Simultaneously, the purges against Soviet "embezzlers,” “falsifiers of industrial production,” against graft and corruption in government bureaus is stepped up in the name of "iron discipline.” Official disclosures from the Ministry of State Control indicate that these purges include coal, metallurgy, automobiles, airplane construction, electrical equipment, food, agricultural machinery, railways and housing. They, involve directors and top officials of important trusts and at several Ministries. Recently more than 20 factory, mill and mine executives were “punished” for misusing funds.

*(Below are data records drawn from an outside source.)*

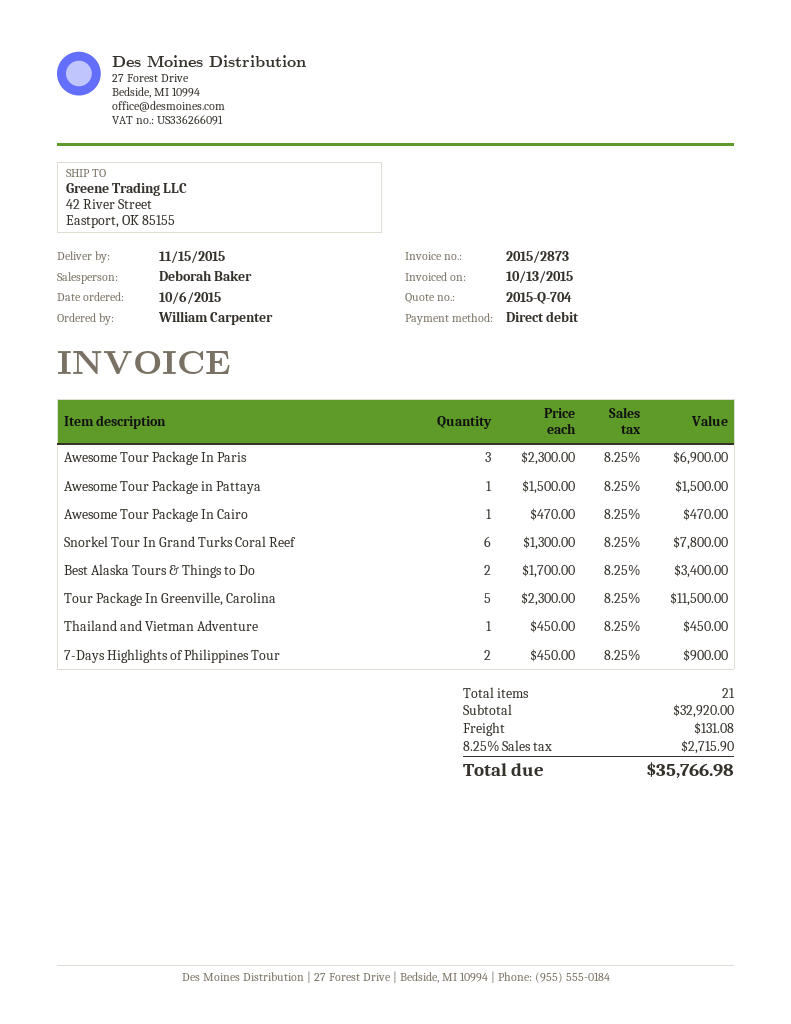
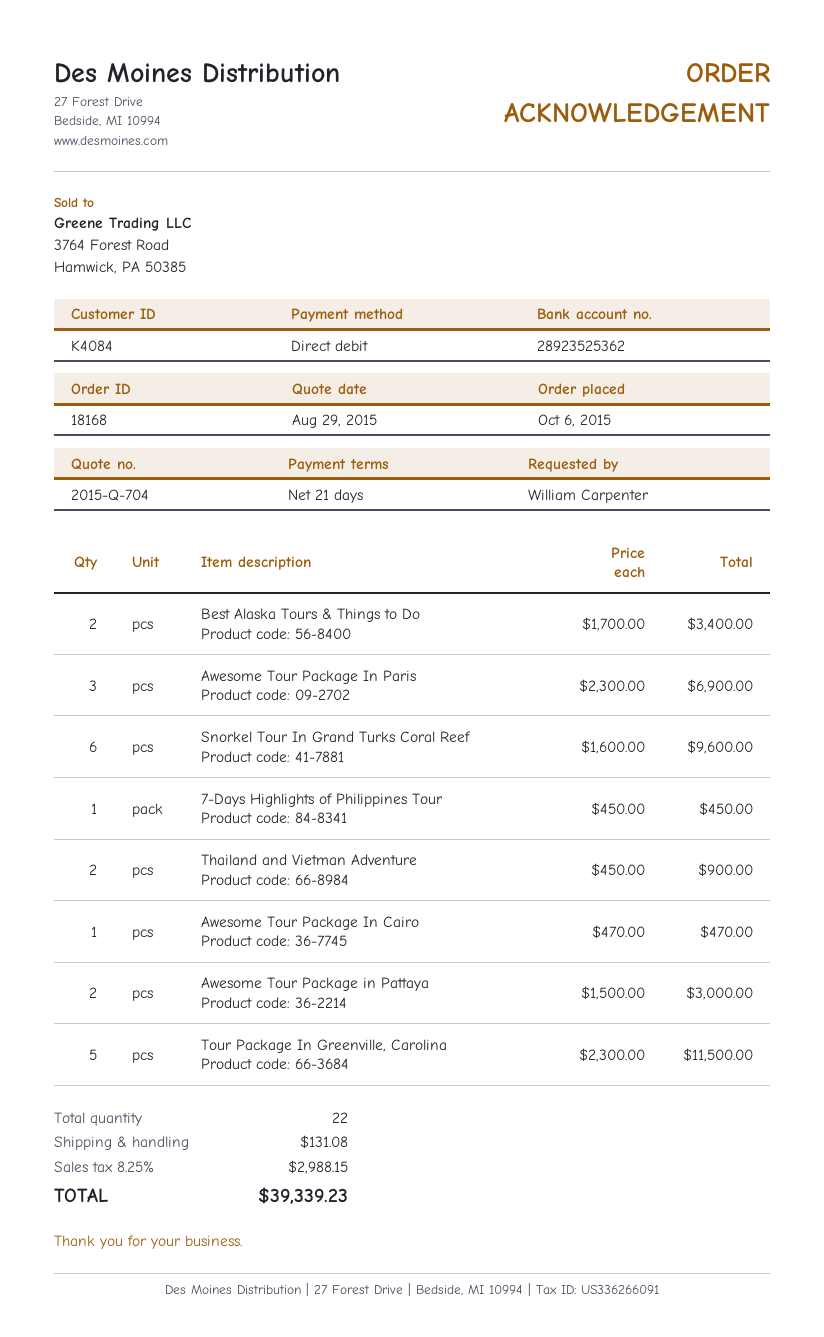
Awesome Tour Package in Pattaya: 1 x 1500.00 = 1500.00 -> 2 x 1500.00 = 3000.00
Snorkel Tour In Grand Turks Coral Reef: 6 x 1300.00 = 7800.00 -> 6 x 1600.00 = 9600.00
Thailand and Vietman Adventure: 1 x 450.00 = 450.00 -> 2 x 450.00 = 900.00
7-Days Highlights of Philippines Tour: 2 x 450.00 = 900.00 -> 1 x 450.00 = 450.00
total quantity: 21 -> 22
tax: 8.25% = 2715.90 -> 8.25% = 2988.15
total: 35766.98 -> 39339.23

The Kremlin is already demanding harsher punishments. According to a July 25 Moscow dispatch, the Soviet Supreme Court had quashed a prison sentence imposed upon three defendants in the Moscow Circuit Railroad by the Military Tribunal. That the purge will probably close around the Military Tribunal itself was implicit in the veiled threat that “some courts underestimate the social danger of bribery and corruption.”
The purge is sweeping through the editorial staffs of Soviet local newspapers. According to Neal Stanford, writing from Washington on July 18, the Kremlin recently directed a “critique” to 5,600 local editors, mentioning a number of them by name. They were warned to correct the “weaknesses” of Soviet newspapers, that is, taken to task for not swinging behind the purge and not sufficiently praising Stalin, his regime, his new Five-Year Plan—and his newest wave of terror.
The purges extend into Soviet opera, music, the theater, painting, films, architecture, in brief, all of Soviet culture. Culture and Life, official Stalinist Agitation-Propaganda organ, lashes out against “incompetent” playwrights, composers, all categories of movie workers, including scenario writers, stars, cameramen, writers of literature and literary critics.
This blanket indictment coincides with the suppression of Sergei Eisenstein’s film, Ivan the Terrible, whose barbaric methods and blood purges so closely resemble Stalin’s.
The Ministry of Cinema and Committees of Art and Architecture have been officially instructed to take charge of the purge, especially in connection with the periodical Soviet Art.
The dispatches percolating through the Moscow censors abroad do not deny the vast scope of this newest purge. They do stress, however, that the current shake-up is not so widespread as the 1937 blood-bath when Lenin’s co-workers were murdered, and millions purged and imprisoned. This is perhaps true. But the significant thing is that even the monstrous purges of the Moscow frame-up period did not begin on the scale of this latest purge, the end of which is not yet in sight. Its fury is in fact mounting. For despite Stalin’s boasts that the Kremlin regime had been strengthened by the war, in reality it is today more unstable and shaky than ever before.